La fête de la Toussaint est malheureusement trop associée à la mort par sa proximité avec la fête de tous les défunts.
Cette année, est peut-être l’occasion pour chacun de fêter vraiment et distinctement les Saints, pour ne pas les confondre avec le culte des morts.
Le culte des morts avec le commerce qui l’entoure, est devenu prépondérant dans une société qui ne sait pas où elle va.
Il y a le culte domestique dans les cimetières.

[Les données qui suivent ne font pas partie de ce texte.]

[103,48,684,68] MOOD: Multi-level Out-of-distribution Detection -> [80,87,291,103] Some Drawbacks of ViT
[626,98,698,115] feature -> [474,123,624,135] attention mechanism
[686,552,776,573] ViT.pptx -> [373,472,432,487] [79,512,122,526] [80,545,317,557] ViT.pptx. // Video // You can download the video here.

Mais il y a aussi les milliers de morts montrés chaque jour chez soi à la télévision, guerres, assassinats, accidents, famines, migrants.
Sans compter tous les feuilletons ou films ou encore les jeux électroniques, dont on n’arrive plus à décompter le nombre de morts. La fascination de la mort va jusqu’au cœur de la culture quand on regarde la grande pyramide du Louvre à Paris, signe des tombeaux des pharaons.
Et la mort est devenue une fête avec Halloween.

Et pourtant en Ardèche, quelques uns, des hommes et des femmes, ont choisi la vie, ils ont combattu la mort par le don de leur vie.
La mémoire est vive d’Andéol, de Pierre Vigne, de Marie Rivier, de Thérèse Couderc, de François-Régis, de Charles de Foucauld, et dans notre génération de Gabriel Longueville, assassiné en Argentine en 1976.
Notre époque à notre échelle, nous appelle à faire un choix.
Personne ne peut aujourd’hui pour demain rester indifférent.
Il est temps de choisir à nouveau la vie.
Certains jeunes cherchent un sens à leur vie. Les événements du monde les appellent dans l’humanitaire, ou dans l’armée dans l’attaque des ennemis de la vie, dans la police et la gendarmerie pour défendre notre société.
Il y a un chemin qui s’appelle la sainteté et qui s’ouvre à nouveau à tous.
Il ne s’agit pas de devenir des hommes ou des femmes admirables, il y en a déjà beaucoup et il y en aura encore.
Mais il s’agit de décider d’expérimenter à nouveau la voie ouverte par Jésus-Christ en prenant au sérieux la vie humaine comme il l’a fait.
La sainteté ce n’est pas un autre chemin, c’est un chemin autre.
Comme évêque de l’Ardèche, j’invite chaque lecteur de ce message à considérer le prénom qu’il porte, et à se demander qui était le Saint qui l’a porté à l’origine, et à regarder quel chemin s’ouvre.
Que cette fête de la Toussaint nous libère de la mort et nous confirme dans le choix des combats pour la vraie vie."